If your data is coming from a generator and you don't want to load it all into memory, use itransform.

```python
# Generator of (x, y) tuples
coords_gen = ((lon, lat) for lon, lat in my_source)

for x, y in transformer.itransform(coords_gen):
    process(x, y)
```

### Parallel Transformation

Transformers are thread-safe.

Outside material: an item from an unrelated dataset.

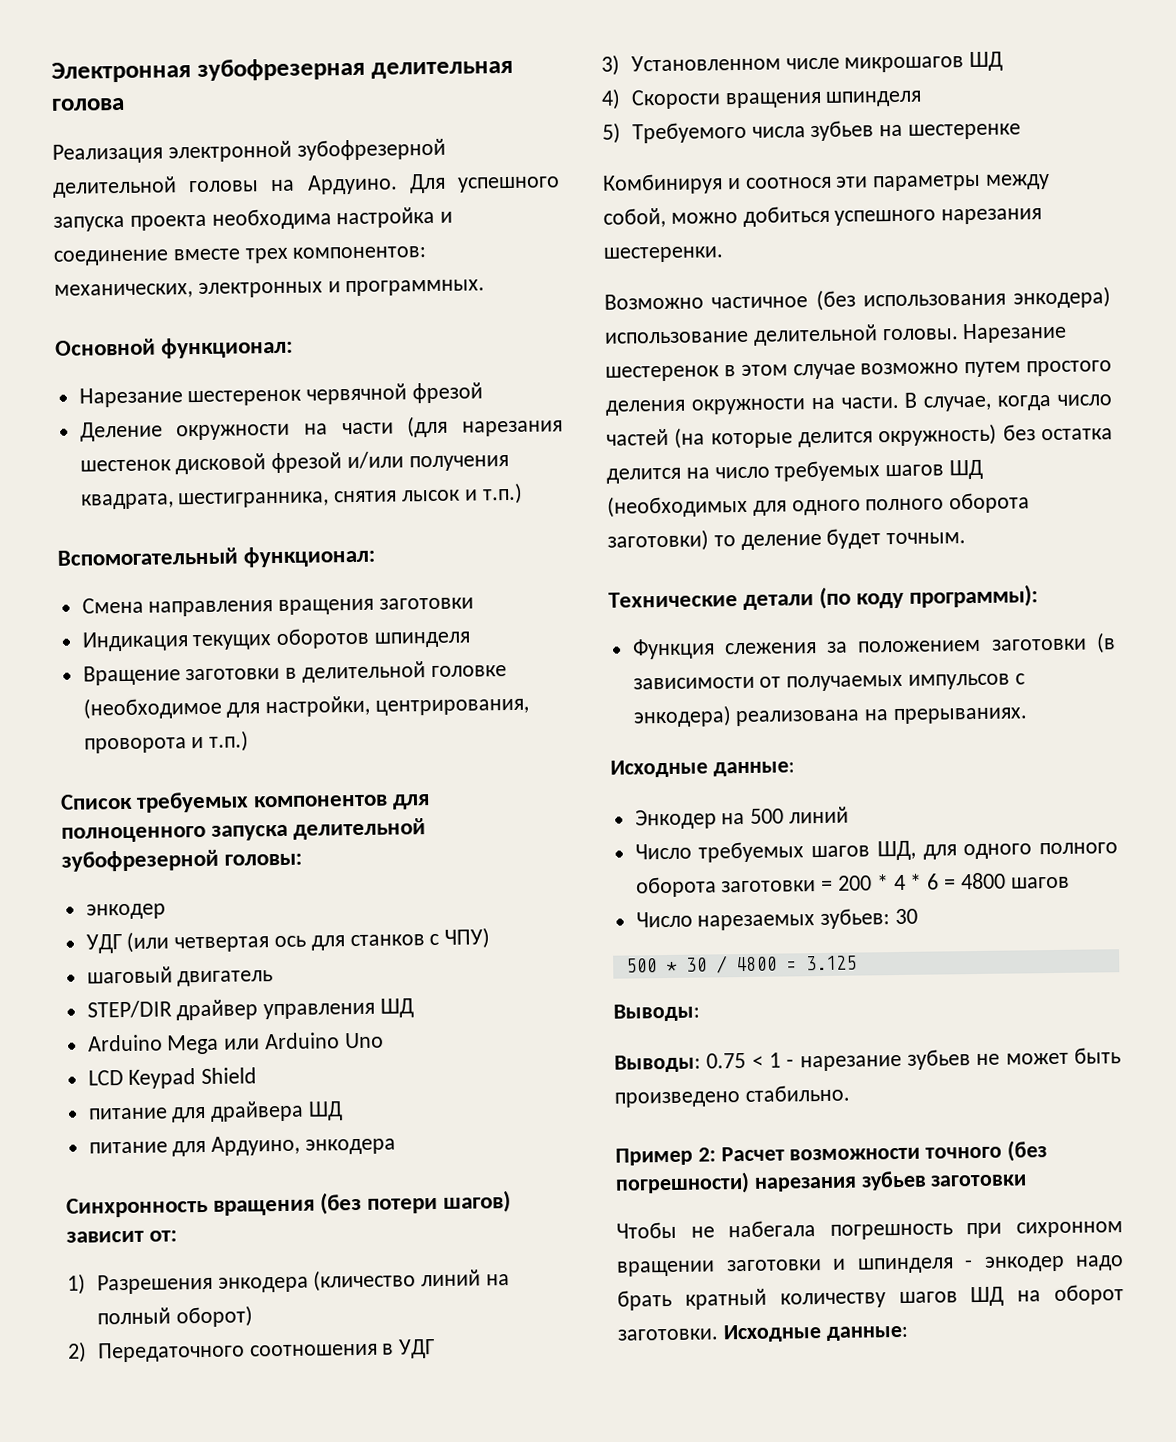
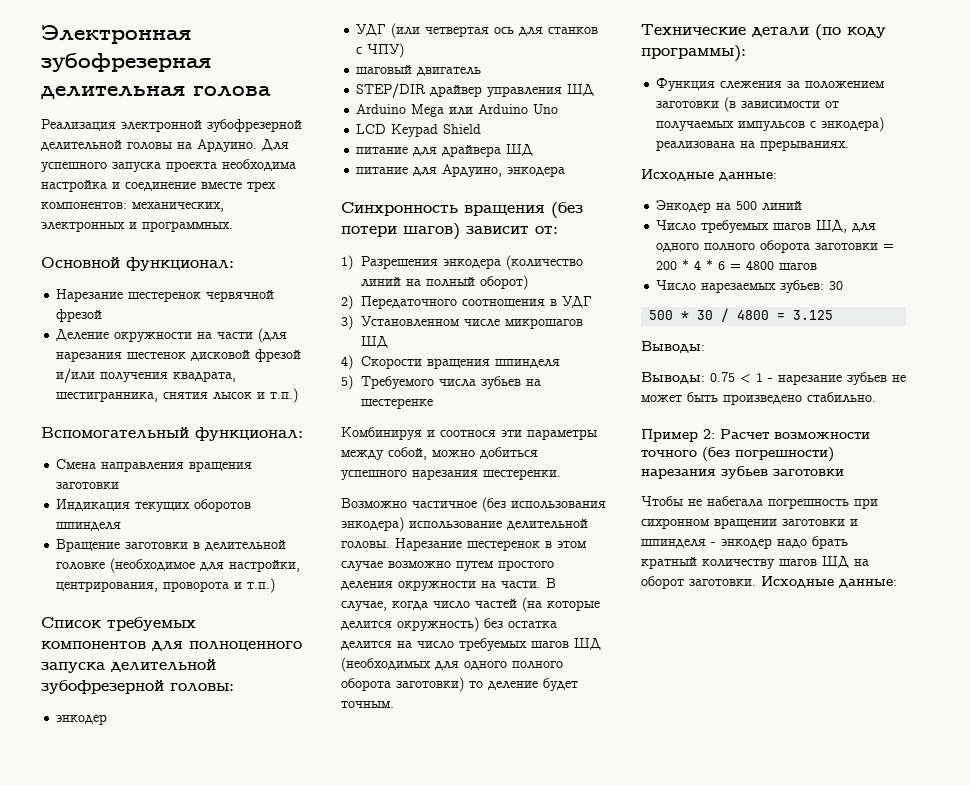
[313,1269,417,1292] (кличество -> [505,255,583,270] (количество

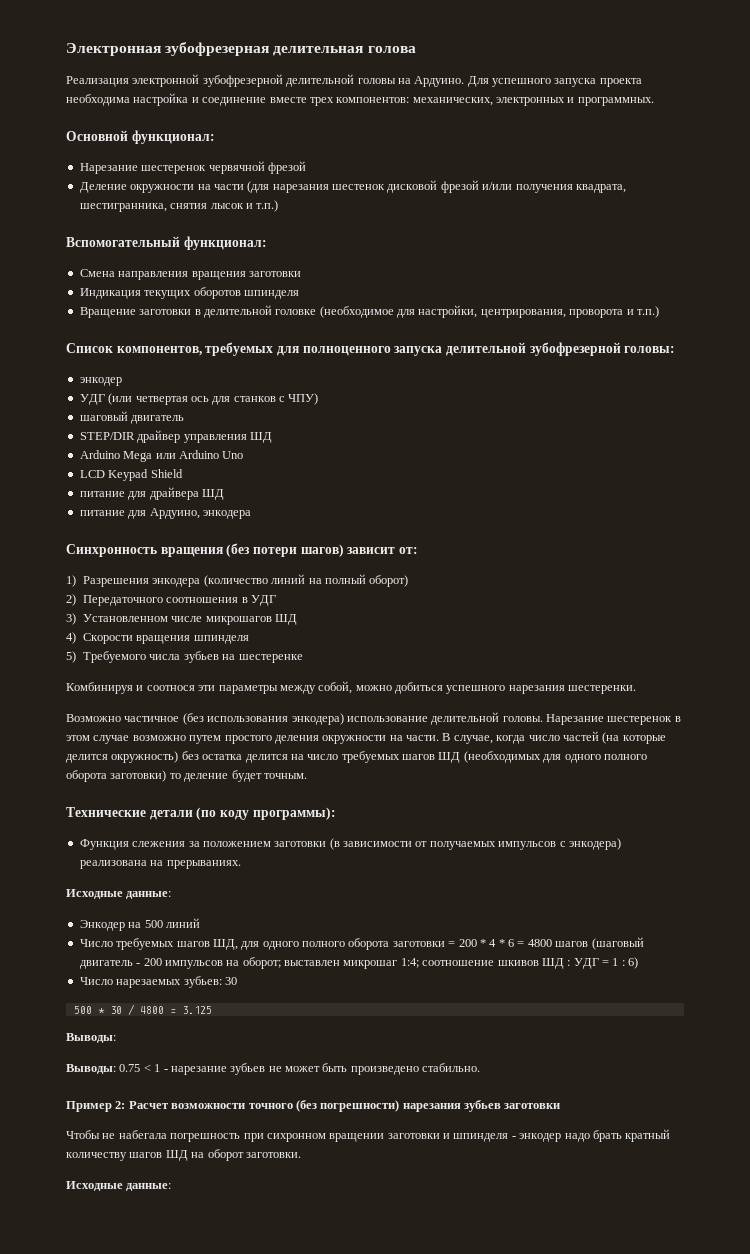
[107,617,196,631] [41,641,146,649] требуемых компонентов -> [116,342,274,356] компонентов, требуемых
(818, 266) none -> [591,937,644,950] [79,957,639,969] (шаговый двигатель - 200 импульсов на оборот; выставлен микрошаг 1:4; соотношение шкивов ШД : УДГ = 1 : 6)
(756, 582) none -> (301, 1155) //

You can use them with concurrent.futures.

```python
from concurrent.futures import ThreadPoolExecutor

with ThreadPoolExecutor() as executor:
    results = list(executor.map(lambda p: transformer.transform(*p), list_of_points))
```

## Common Pitfalls and Solutions

### The "Infinities" Problem

Projecting points outside a CRS's valid area (e.g., projecting 90° latitude in Mercator) will result in inf or nan.

```python
# ✅ Solution: Check bounds before transforming
if not crs.area_of_use.contains(lon, lat):
    print("Point outside projection bounds!")
```

### Lat/Lon vs Lon/Lat

Historically, GIS users say "Lat/Lon", but mathematically X=Lon, Y=Lat.

```python
# ❌ Problem: transformer.transform(40.7, -74.0) -> Wrong result!
# ✅ Solution: Use always_xy=True and pass (Lon, Lat)
transformer = Transformer.from_crs(4326, 3857, always_xy=True)
transformer.transform(-74.0, 40.7)
```

### Accuracy of Geodetic Formulas

By default, Geod is very accurate, but for sub-millimeter precision in complex cases:

```python
# Use the Karney algorithm (built-in for modern pyproj)
g = Geod(ellps='WGS84') # This is already highly accurate
```

## Best Practices

1. Always use `always_xy=True` when creating Transformers to ensure consistent (lon, lat) ordering
2. Create Transformers once and reuse them for bulk operations
3. Use Geod for distance calculations on the ellipsoid rather than projecting to flat coordinates
4. Prefer EPSG codes over Proj4 strings for better robustness and modern datum support
5. Vectorize transformations by passing arrays/lists instead of looping over individual points
6. Check CRS validity and area of use before transforming coordinates
7. Be aware of datum transformations when converting between different reference systems
8. Use itransform for memory-efficient processing of large datasets from generators

PyProj is the definitive tool for coordinate precision. By abstracting the complex spherical and ellipsoidal trigonometry of Earth, it allows scientists to focus on their data while ensuring their spatial calculations remain geographically valid.